2023-05-25 05:47:31 ET
Summary
- The ProShares Ultra 20+ Year Treasury fund is a leveraged ETF.
- The vehicle seeks daily investment results that correspond to two times (2x) the daily performance of the ICE U.S. Treasury 20+ Year Bond Index.
- Long rates have increased due to the debt ceiling debate and persistent inflation fears, but they are set to come down drastically in 2024 as per the forward curve.
- The article derives an expected return profile for UBT as compared to its unleveraged peer TLT.
Thesis
The ProShares Ultra 20+ Year Treasury fund ( UBT ) is a leveraged ETF that seeks daily investment results that correspond to two times (2x) the daily performance of the ICE U.S. Treasury 20+ Year Bond Index .
A retail investor needs to be aware of the leverage decay that is characteristic for this fund, meaning that over long periods of time leveraged ETFs' results are negatively affected by their build. These instruments are only meant to replicate the underlying index on a 1-day time horizon. The asset manager does a good job of highlighting this feature on its webpage:
This leveraged ProShares ETF seeks a return that is 2x the return of its underlying benchmark (target) for a single day, as measured from one NAV calculation to the next. Due to the compounding of daily returns, holding periods of greater than one day can result in returns that are significantly different than the target return, and ProShares' returns over periods other than one day will likely differ in amount and possibly direction from the target return for the same period. These effects may be more pronounced in funds with larger or inverse multiples and in funds with volatile benchmarks.
ProShares is a premier ETF issuer and correctly makes all the risk disclosures regarding their products, unlike some second tier managers that fail to discuss what drives the performance of their funds. That is a big positive and those are the types of things an investor should seek in a manager.
Also please be aware of the FINRA regulatory framework around leveraged products:
While such products may be useful in some sophisticated trading strategies, they are highly complex financial instruments that are typically designed to achieve their stated objectives on a daily basis. Due to the effects of compounding, their performance over longer periods of time can differ significantly from their stated daily objective. Therefore, inverse and leveraged ETFs that are reset daily typically are unsuitable for retail investors who plan to hold them for longer than one trading session, particularly in volatile markets.
Source: FINRA
We are going to look at UBT from the lens of a longer holding period (around 18 months) and how to use it as a capital efficient tool to access the long end of the curve or just enhance your portfolio's returns.

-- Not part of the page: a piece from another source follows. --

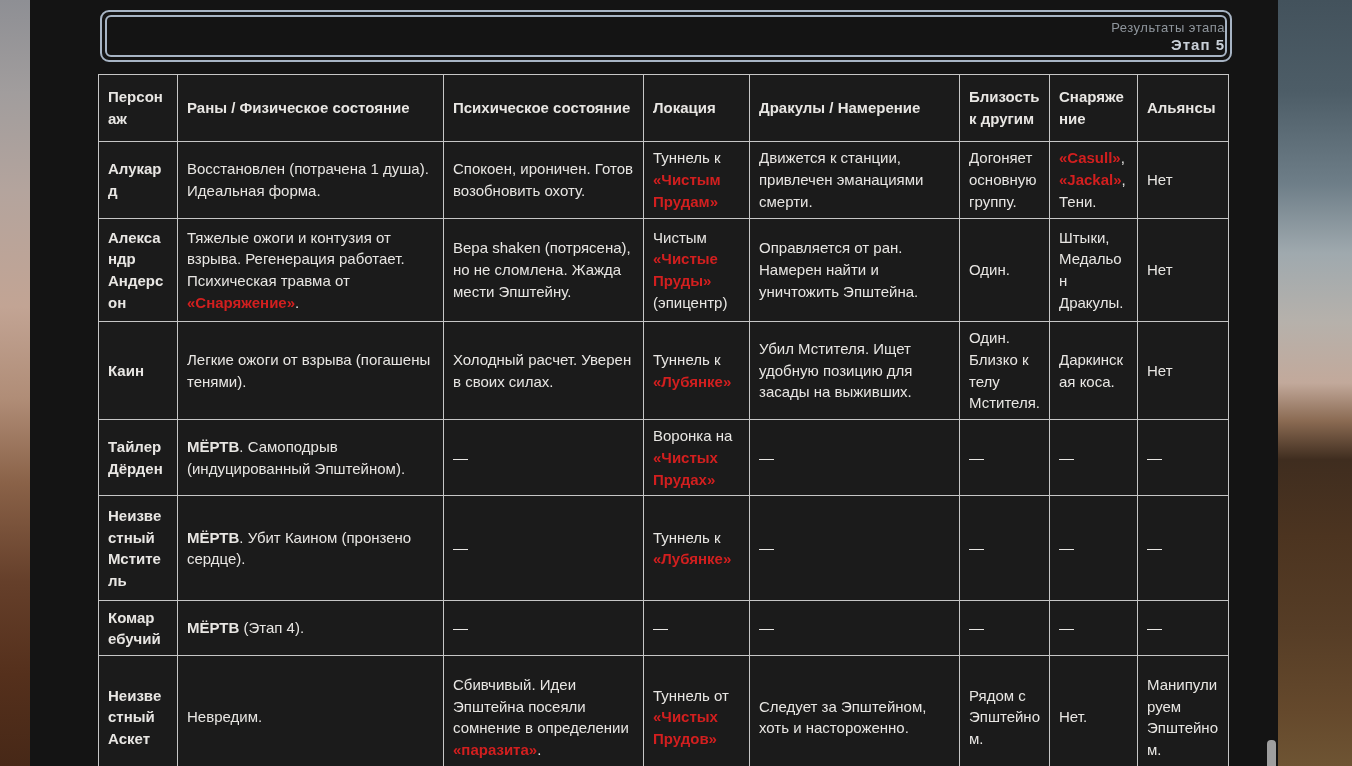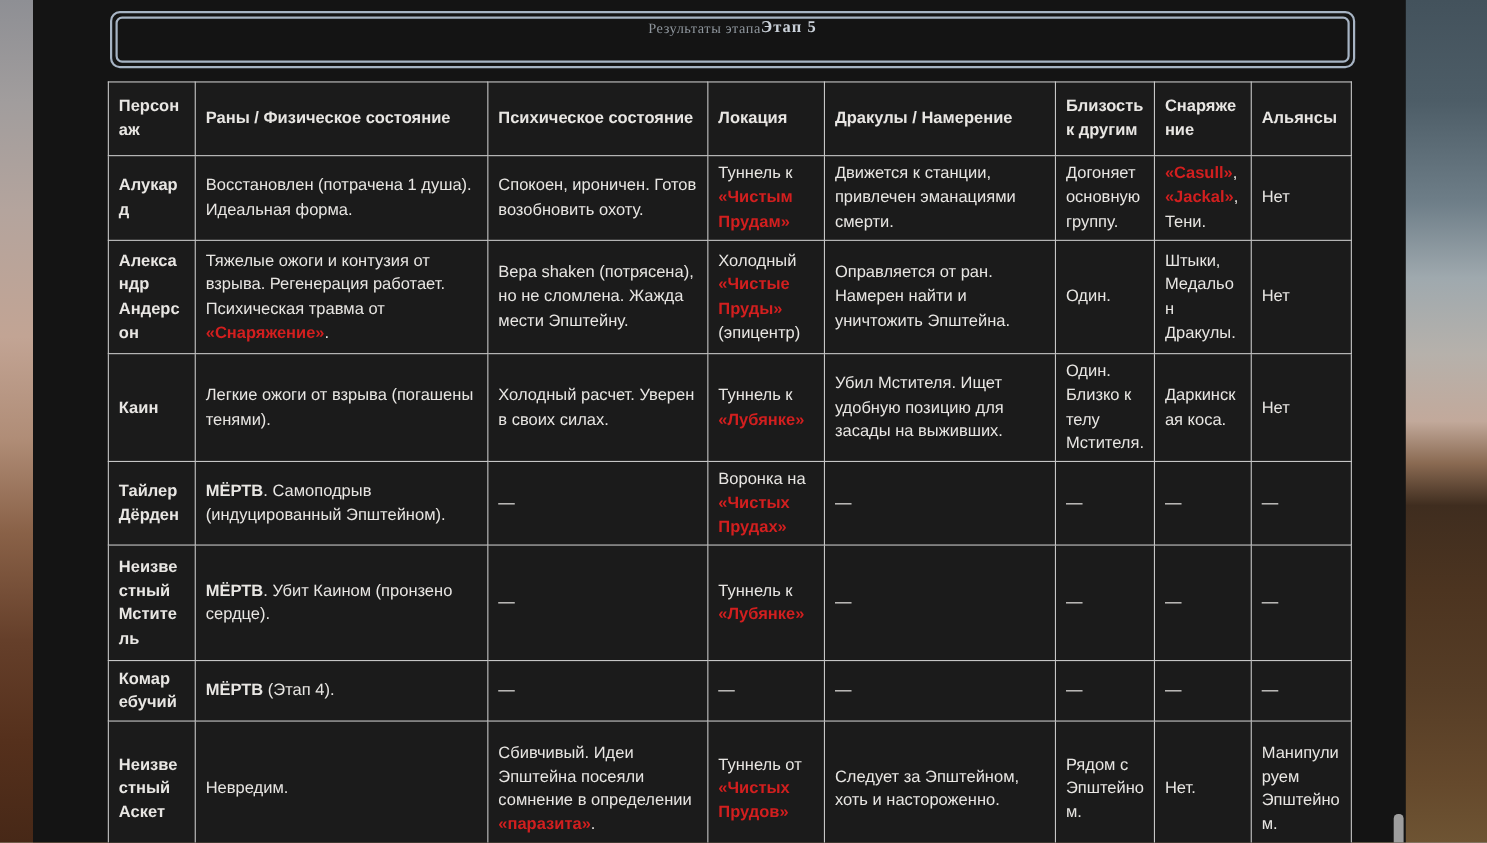"Результаты этапа" .stage-box-inner { align-items: flex-start -> flex-end; flex-direction: row -> column; font-family: Liberation Serif, serif -> Liberation Sans, sans-serif }
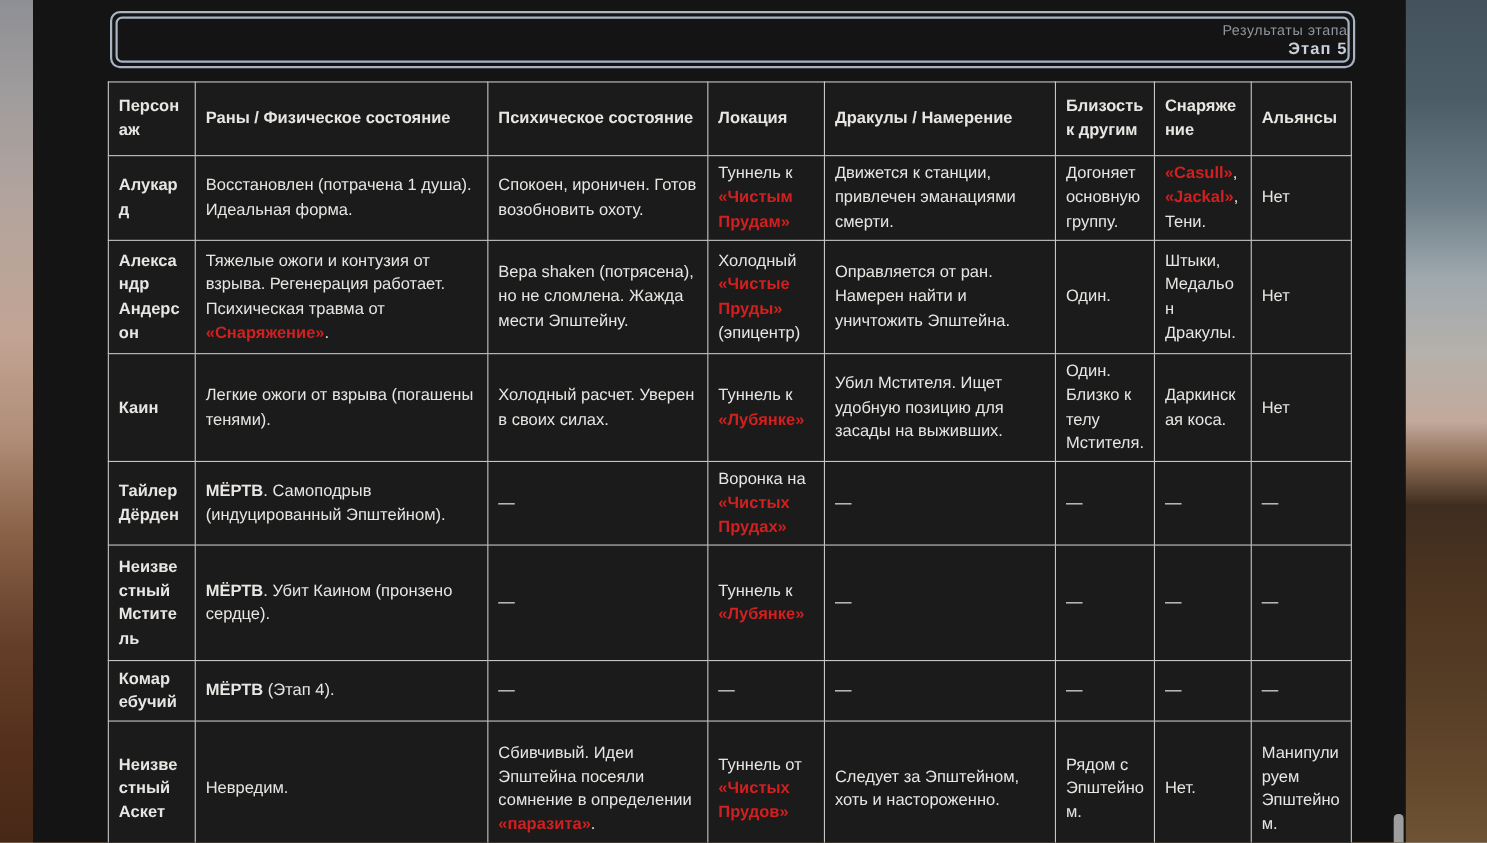"Холодный" span { text: Холодный -> Чистым }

We believe we are close to peak rates, with the last Fed hike now behind us. While 2023 will be a rough going, the forward curve implies much lower Fed Fund rates in 2024, irrespective of the ultimate path (i.e. 2023 cut or not):
Therefore if we expect long rates to come down in 2024, we are going to explore how much of a tailwind we can expect by investing via a leveraged product such as UBT.
UBT versus TLT - What to Expect
We established above that UBT is designed to replicate via a 2x factor only the daily performance of the index or [[TLT]] in our case (an ETF which perfectly matches the index performance). Acknowledging the basis, let us look at how that tallies historically:
It looks like the fund factor, on average, comes out in the 1.7x to 2.2x range. The more interesting year for us is 2019 when the Fed cut rates the last time, and the factor ended up being 1.7x.
The TLT and Index durations are around 18 years, which put them in the 'Long-Term' bucket as per the below Vanguard table:
Duration Sensitivity (Vanguard)
Let us assume long rates will go down by 1% in the next 12 months, which would imply a rough 15% gain for TLT next year. Applying the 1.7x factor from above implies a very rough UBT move of around 25% in the next 12 months.
If we look at UBT's historical chart we can see this name is most definitely not a buy and hold instrument:
The leveraged ETF outperforms via its factor when rates move lower, and gets annihilated in a rising rates environment. It should only be bought when expectations are for rates to decrease, and it should be sold mid monetary easing cycles.
Conclusion
UBT is a leveraged ETF that seeks daily investment results that correspond to 2x the daily performance of the ICE U.S. Treasury 20+ Year Bond Index. The fund can be construed as a way to enhance a bet on long rates coming down or as a capital efficient tool (with only $100 in capital you can access $200 in exposure). When compared to TLT (an ETF which perfectly replicates the contemplated index), the fund has a historical annual factor of 1.7x to 2.2x. As discussed above the 2x replication will only apply to daily moves. In 2019 when the Fed decreased rates the UBT/TLT ratio was 1.7x. Assuming the Fed is done and long rates will decrease by 1% next year we get an implied expected return for UBT of around 25%. A retail investor who likes long bond exposure but is capital constrained, or just wants to magnify returns, should consider UBT. This fund however is not for everybody, and a target exit should be set by a retail investor. The more one holds on to this name, the higher the propensity for the slippage factor discussed in the article. We like the long end of the curve and are a Buy for UBT with an 18 month time frame in mind.